→ Edit tracking data
····················
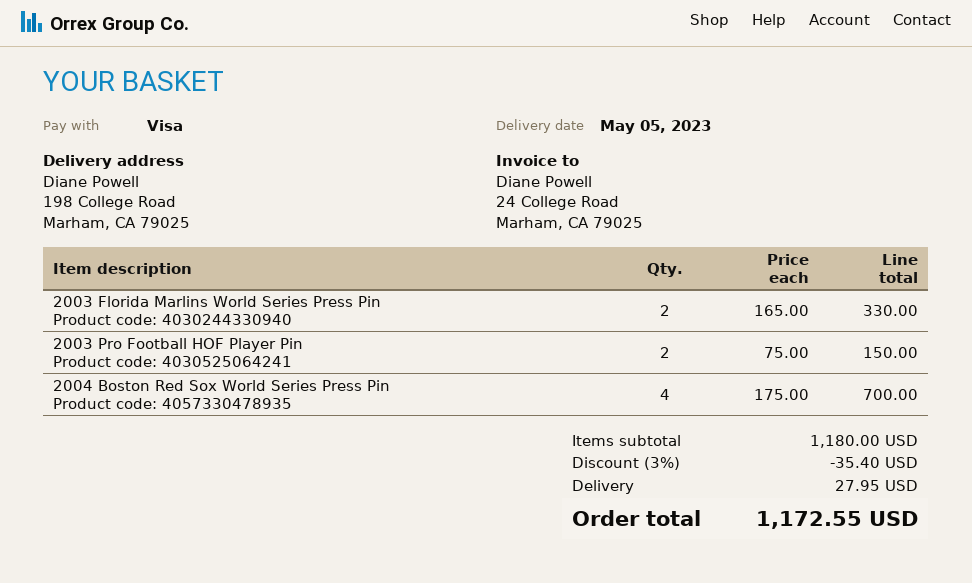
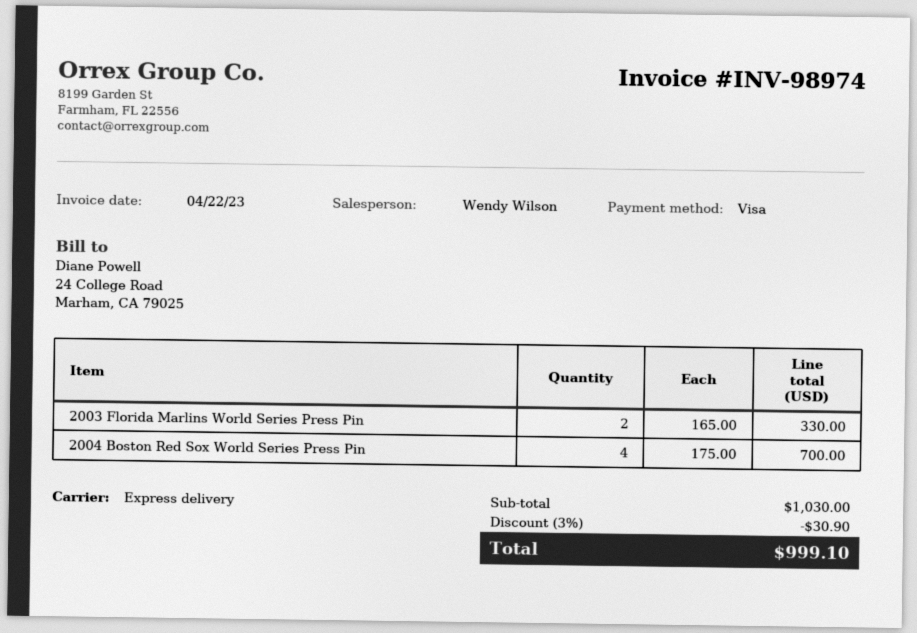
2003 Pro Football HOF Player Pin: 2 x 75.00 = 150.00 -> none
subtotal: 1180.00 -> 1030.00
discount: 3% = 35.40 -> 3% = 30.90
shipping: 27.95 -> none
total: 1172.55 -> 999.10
····················
→ Action item
Across the records, how many lines carry the word "none"? The answer should be a number alone.

→ Task solution
2